» **Exercise prompt**:
The lines to extract run from the first line of the material below to the line containing "[440,444,488,457] critria ->", both included; leave the pictures behind.

» **Provided data**:
══════════
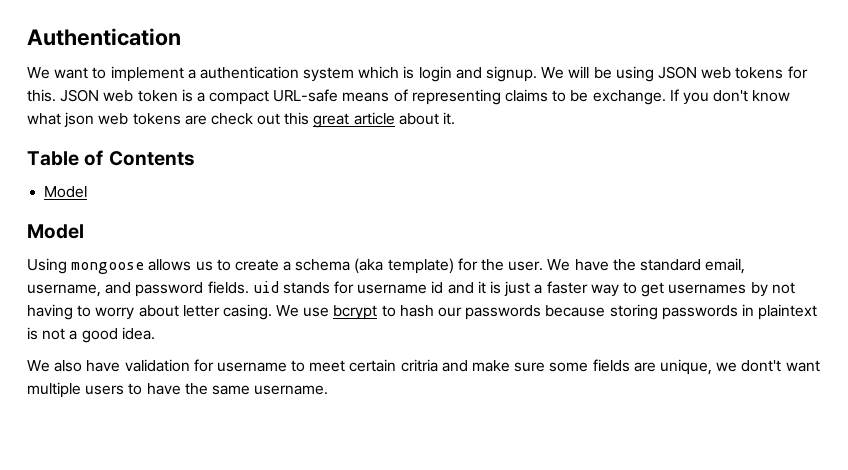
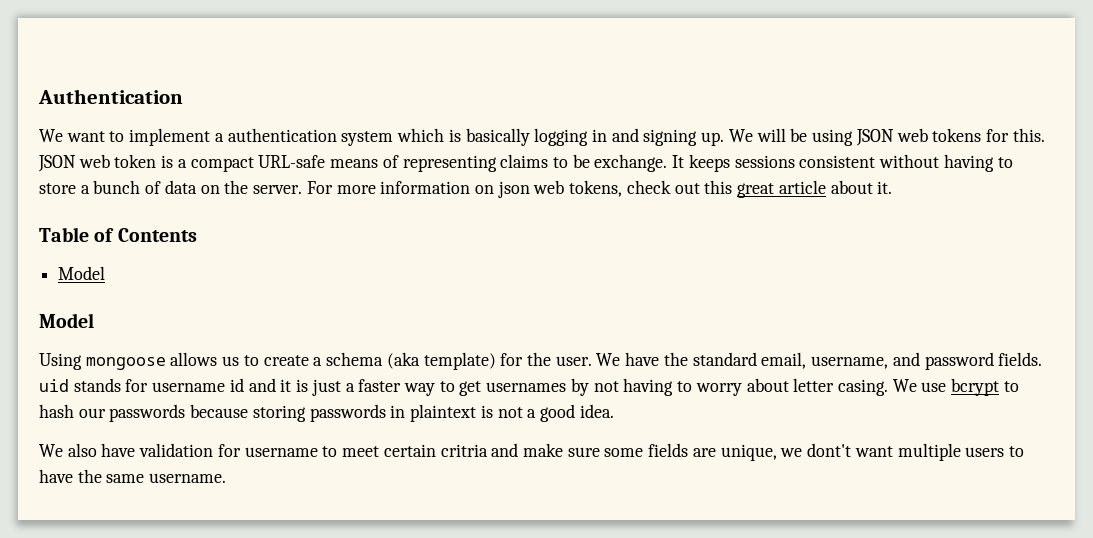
[418,66,538,82] login and signup. -> [465,128,725,146] basically logging in and signing up.
[669,89,791,105] [27,112,207,128] If you don't know what json web tokens are -> [672,154,1013,172] [39,180,623,198] It keeps sessions consistent without having to store a bunch of data on the server. For more information on json web tokens,

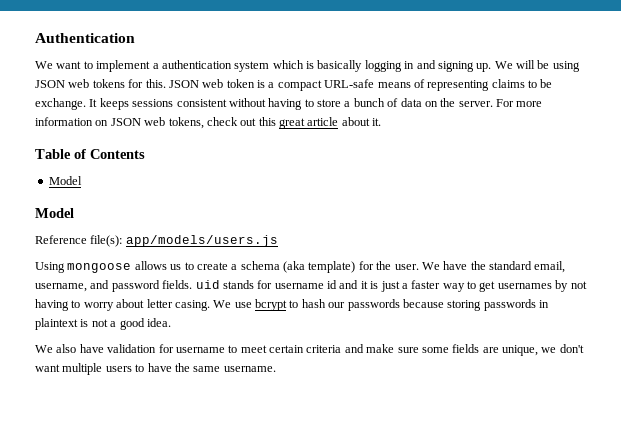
[497,181,530,198] json -> [110,118,141,126] JSON
(94, 320) none -> [35,235,278,247] // Reference file(s): app/models/users.js
[440,444,488,457] critria -> [306,345,342,353] criteria
[807,443,852,457] dont't -> [559,344,584,353] don't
══════════
» **Answer to this problem**:
[418,66,538,82] login and signup. -> [465,128,725,146] basically logging in and signing up.
[669,89,791,105] [27,112,207,128] If you don't know what json web tokens are -> [672,154,1013,172] [39,180,623,198] It keeps sessions consistent without having to store a bunch of data on the server. For more information on json web tokens,

[497,181,530,198] json -> [110,118,141,126] JSON
(94, 320) none -> [35,235,278,247] // Reference file(s): app/models/users.js
[440,444,488,457] critria -> [306,345,342,353] criteria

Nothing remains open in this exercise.